Лицо старика озарила мечтательная улыбка.
— Она не только говорила об улице Мынтулясы, — произнес он с нескрываемой гордостью, — но и приготовила мне сюрприз: предложила в три часа утра вместе прокатиться на машине, чтобы самой ощутить все очарование этой улицы… Конечно же, я ей сказал, что теперь, в преддверии зимы, мало что можно увидеть. И предложил прогуляться по нашей улице, когда цветут абрикосы или когда зреют вишни и румянятся персики.
На этот раз в глазах переглянувшихся следователей можно было уловить какой-то интерес и даже подобие волнения.
— Однако вы так и не отправились на прогулку. Почему? — спросил следователь в очках.
— Товарищ министр сказала, что этой ночью не удастся совершить прогулку по улице Мынтулясы, по крайней мере нам вдвоем.
— Вполне очевидно, что сказала она это после телефонного разговора. А больше она ничего не говорила?
— Нет. Больше ничего.
— Хорошо. Тогда вернемся к свадьбе Оаны. Есть два момента, интересующие нас: сон, о котором рассказала тогда Оана, и странное поведение Марины. Три ваших рассказа об этом, следовавшие 0 интервалом в несколько месяцев, разнятся весьма ощутимо. Начнем со сна Оаны. Вы однажды обмолвились, — тут сквозь дымчатые стекла Фврымэ пронзил испытующий взгляд, — что никогда не рассказывали о нем ни Василе Эконому, ни товарищу Фогель. Прежде чем проанализировать его, я бы хотел, чтобы вы еще раз пересказали этот сон, и как можно точнее, со всеми подробностями, какие помните. Потому что для нас в первую очередь важны детали.

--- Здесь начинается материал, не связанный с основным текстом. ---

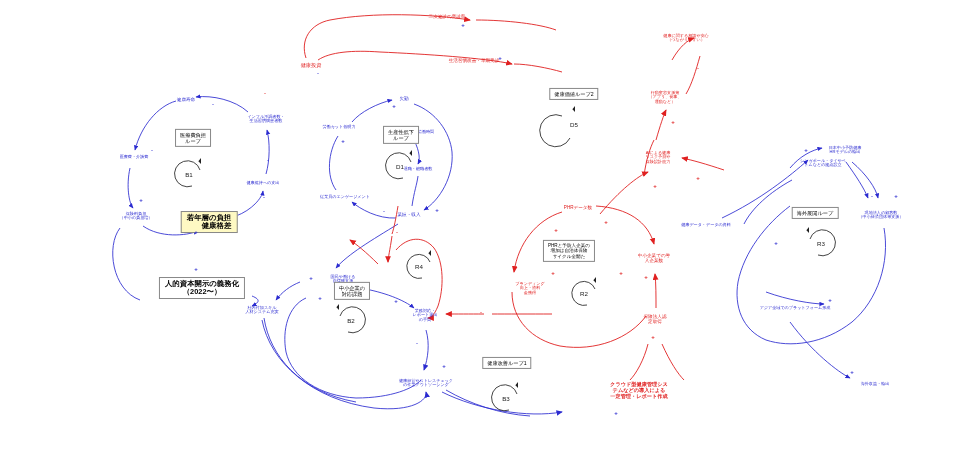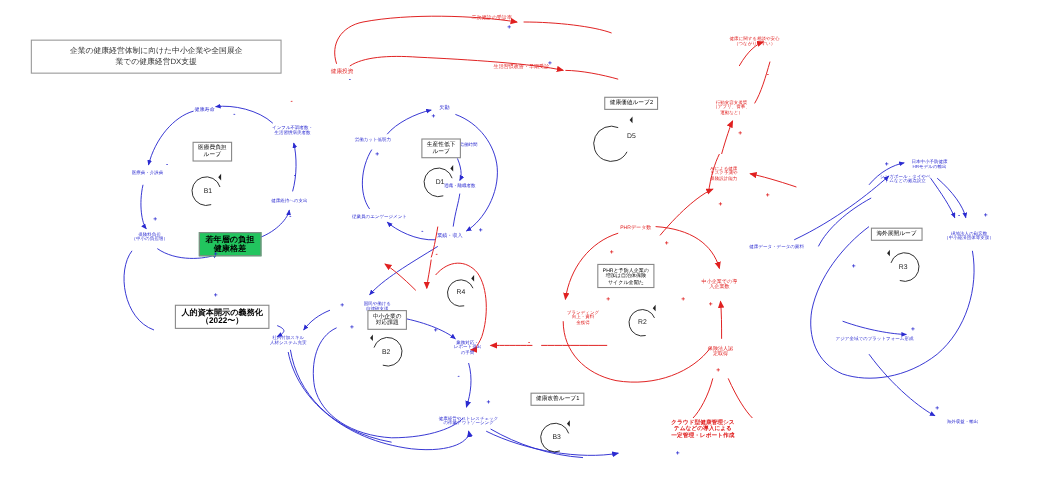"企業の健康経営体制に向けた中小企業や全国展企" div.titlebox { html: <div>企業の健康経営体制に向けた中小企業や全国展企 業での健康経営DX支援</div> -> none }
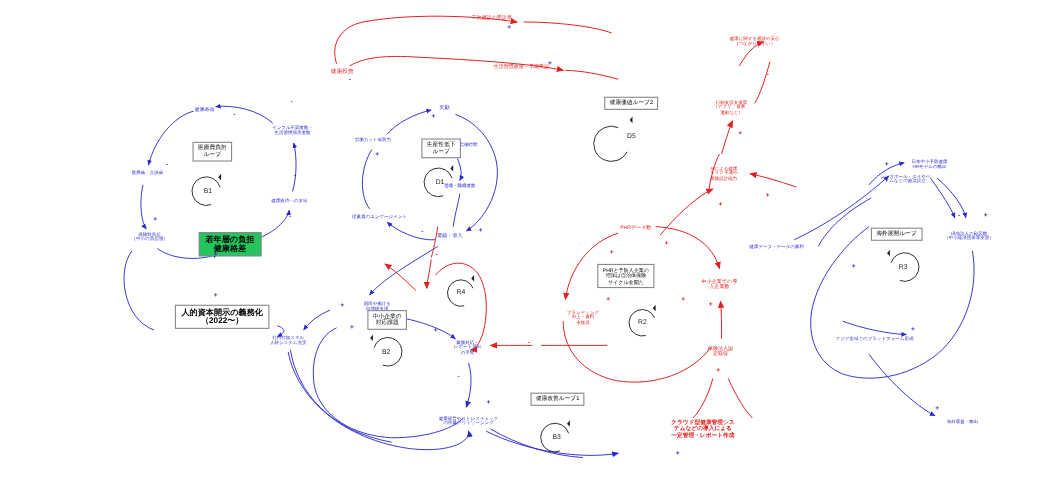"若年層の負担" div.node { background: #22c55e -> #fef9c3; text-align: none -> right }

Фэрымэ вздохнул н опустил руки на колени.
— Только сон? — шепотом переспросил он.
— Только сон. Что было до этого, для нас не представляет интереса.
Фэрымэ сидел, напряженно глядя в пространство, и думал.
— Дело было так, — наконец заговорил он. — В субботу перед свадьбой Оане приснился сон, о котором она рассказала гостям в воскресенье вечером. Все сидели за столом, слева от нее — жених, эстонский профессор, с правой стороны — отец, и вдруг Оана воскликнула, обращаясь к Ликсандру: «Послушай, Ликсандру, растолкуй мне сон. Мне снилось, что я плыву по Дунаю, но плыву вверх по течению и, не знаю уж через сколько времени, доплываю до самого истока. И вдруг попадаю под землю, в бесконечную пещеру, где все блестит от драгоценных камней и бессчетных свечей. А священник, который оказался возле меня, шепчет: „Теперь Пасха, потому и столько свечей зажгли». Но в этот момент я услышала другой, неведомый голос: „Здесь нет Пасхи, потому что в этом подземном мире мы живем еще по Ветхому Завету». И я почувствовала великую радость, глядя на все эти свечи, огни и переливающиеся камни. И сказала себе: я тоже удостоилась узнать, каков же он, святой Ветхий Завет, и за что возлюбил Господь тех людей, которые жили во времена Ветхого Завета. И тут проснулась…» Таков был сон, о котором поведала нам Оана.
— Рассказывайте дальше, — попросил редкозубый, поскольку Фэрымэ замолчал, — все происходившее после тоже важно для нас.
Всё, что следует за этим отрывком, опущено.